▶ EXERCISE BRIEF
Return all entries precisely as they stand, without the images.

▶ DATA SHOWN
* * *
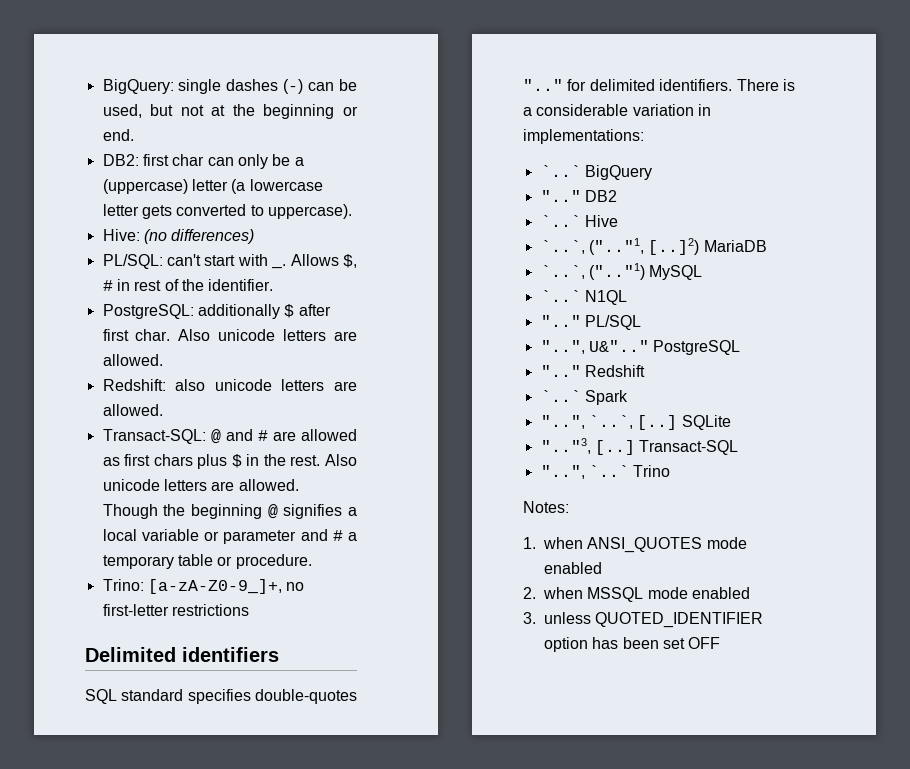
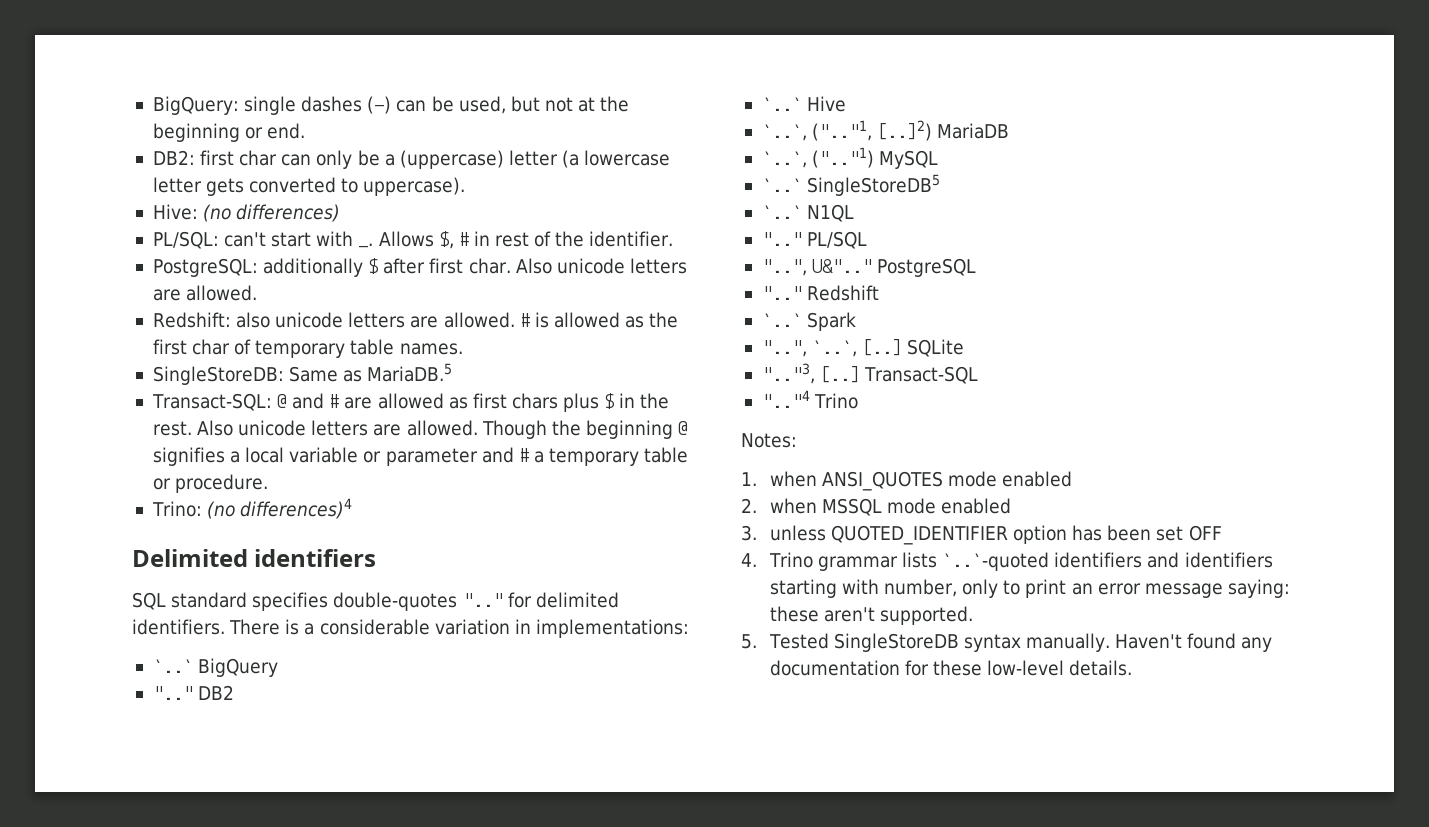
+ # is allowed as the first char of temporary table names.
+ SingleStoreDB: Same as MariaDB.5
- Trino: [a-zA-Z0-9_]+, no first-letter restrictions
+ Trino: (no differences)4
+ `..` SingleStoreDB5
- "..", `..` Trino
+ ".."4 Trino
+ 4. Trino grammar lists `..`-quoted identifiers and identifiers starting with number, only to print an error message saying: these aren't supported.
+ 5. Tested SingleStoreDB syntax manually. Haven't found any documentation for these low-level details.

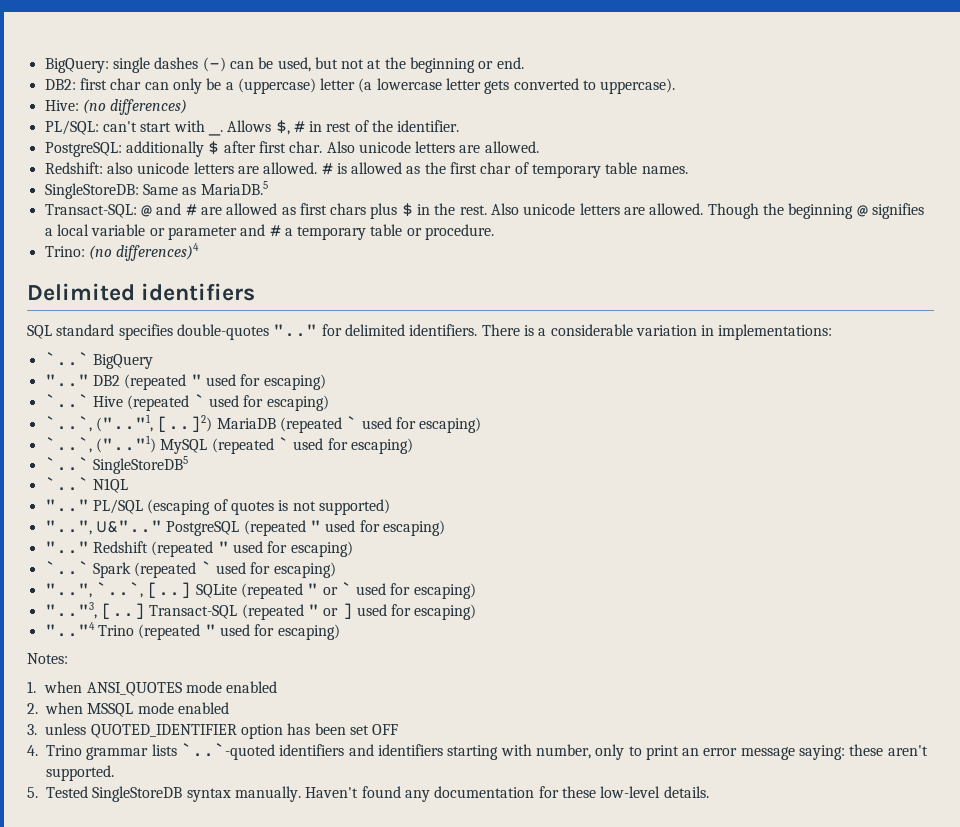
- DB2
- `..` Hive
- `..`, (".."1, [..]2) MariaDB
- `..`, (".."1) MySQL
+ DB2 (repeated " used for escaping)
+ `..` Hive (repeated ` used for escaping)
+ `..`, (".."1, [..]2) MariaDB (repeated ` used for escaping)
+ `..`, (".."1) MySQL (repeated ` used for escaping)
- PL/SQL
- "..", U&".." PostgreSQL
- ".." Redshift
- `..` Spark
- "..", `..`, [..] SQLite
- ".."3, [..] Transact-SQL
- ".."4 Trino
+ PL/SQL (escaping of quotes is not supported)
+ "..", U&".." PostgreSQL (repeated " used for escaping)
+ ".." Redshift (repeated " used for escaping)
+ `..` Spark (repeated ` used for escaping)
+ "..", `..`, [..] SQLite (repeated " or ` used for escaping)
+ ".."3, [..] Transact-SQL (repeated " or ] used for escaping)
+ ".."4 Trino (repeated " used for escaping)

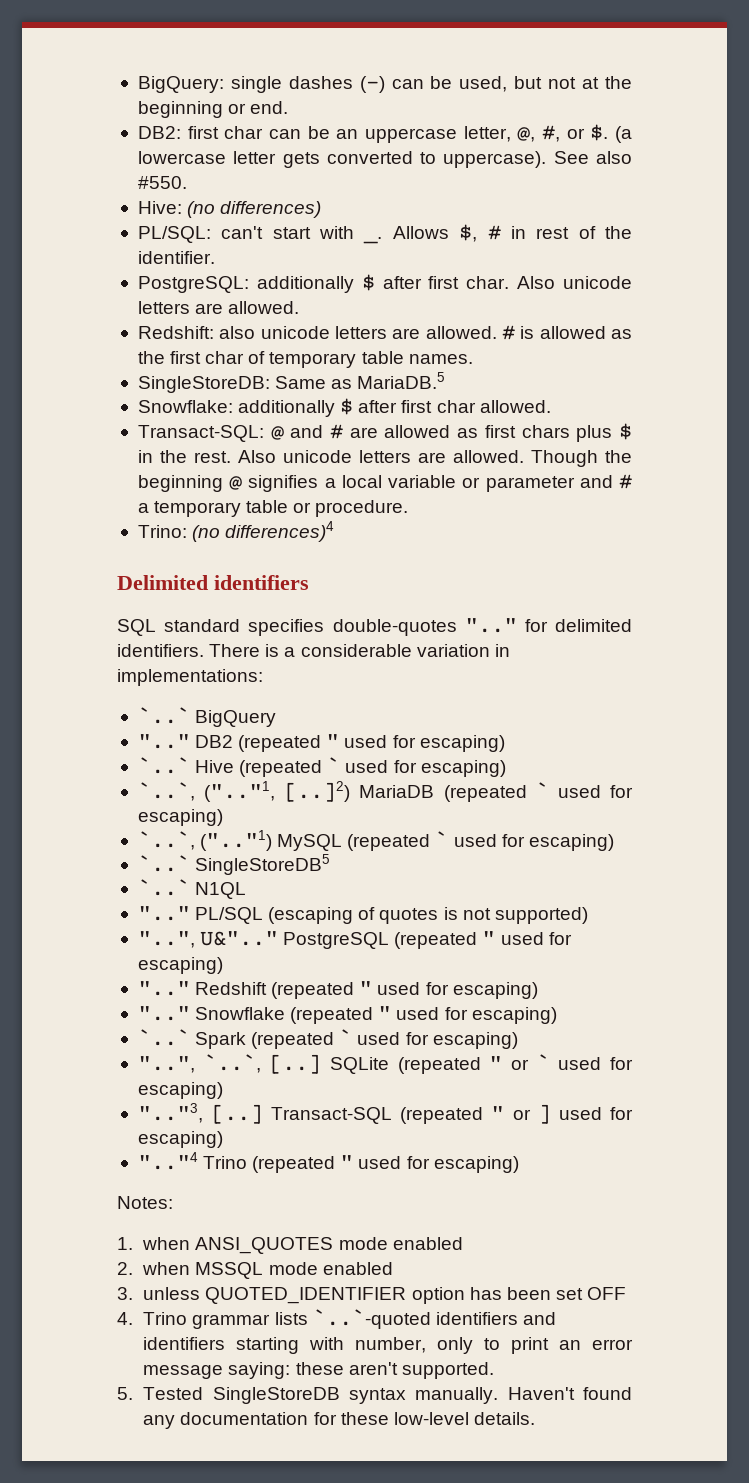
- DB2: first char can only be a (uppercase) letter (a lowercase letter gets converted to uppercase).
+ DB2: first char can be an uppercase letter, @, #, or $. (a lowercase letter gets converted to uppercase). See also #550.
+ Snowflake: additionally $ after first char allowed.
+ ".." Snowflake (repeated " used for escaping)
* * *
▶ OUTPUT
+ # is allowed as the first char of temporary table names.
+ SingleStoreDB: Same as MariaDB.5
- Trino: [a-zA-Z0-9_]+, no first-letter restrictions
+ Trino: (no differences)4
+ `..` SingleStoreDB5
- "..", `..` Trino
+ ".."4 Trino
+ 4. Trino grammar lists `..`-quoted identifiers and identifiers starting with number, only to print an error message saying: these aren't supported.
+ 5. Tested SingleStoreDB syntax manually. Haven't found any documentation for these low-level details.

- DB2
- `..` Hive
- `..`, (".."1, [..]2) MariaDB
- `..`, (".."1) MySQL
+ DB2 (repeated " used for escaping)
+ `..` Hive (repeated ` used for escaping)
+ `..`, (".."1, [..]2) MariaDB (repeated ` used for escaping)
+ `..`, (".."1) MySQL (repeated ` used for escaping)
- PL/SQL
- "..", U&".." PostgreSQL
- ".." Redshift
- `..` Spark
- "..", `..`, [..] SQLite
- ".."3, [..] Transact-SQL
- ".."4 Trino
+ PL/SQL (escaping of quotes is not supported)
+ "..", U&".." PostgreSQL (repeated " used for escaping)
+ ".." Redshift (repeated " used for escaping)
+ `..` Spark (repeated ` used for escaping)
+ "..", `..`, [..] SQLite (repeated " or ` used for escaping)
+ ".."3, [..] Transact-SQL (repeated " or ] used for escaping)
+ ".."4 Trino (repeated " used for escaping)

- DB2: first char can only be a (uppercase) letter (a lowercase letter gets converted to uppercase).
+ DB2: first char can be an uppercase letter, @, #, or $. (a lowercase letter gets converted to uppercase). See also #550.
+ Snowflake: additionally $ after first char allowed.
+ ".." Snowflake (repeated " used for escaping)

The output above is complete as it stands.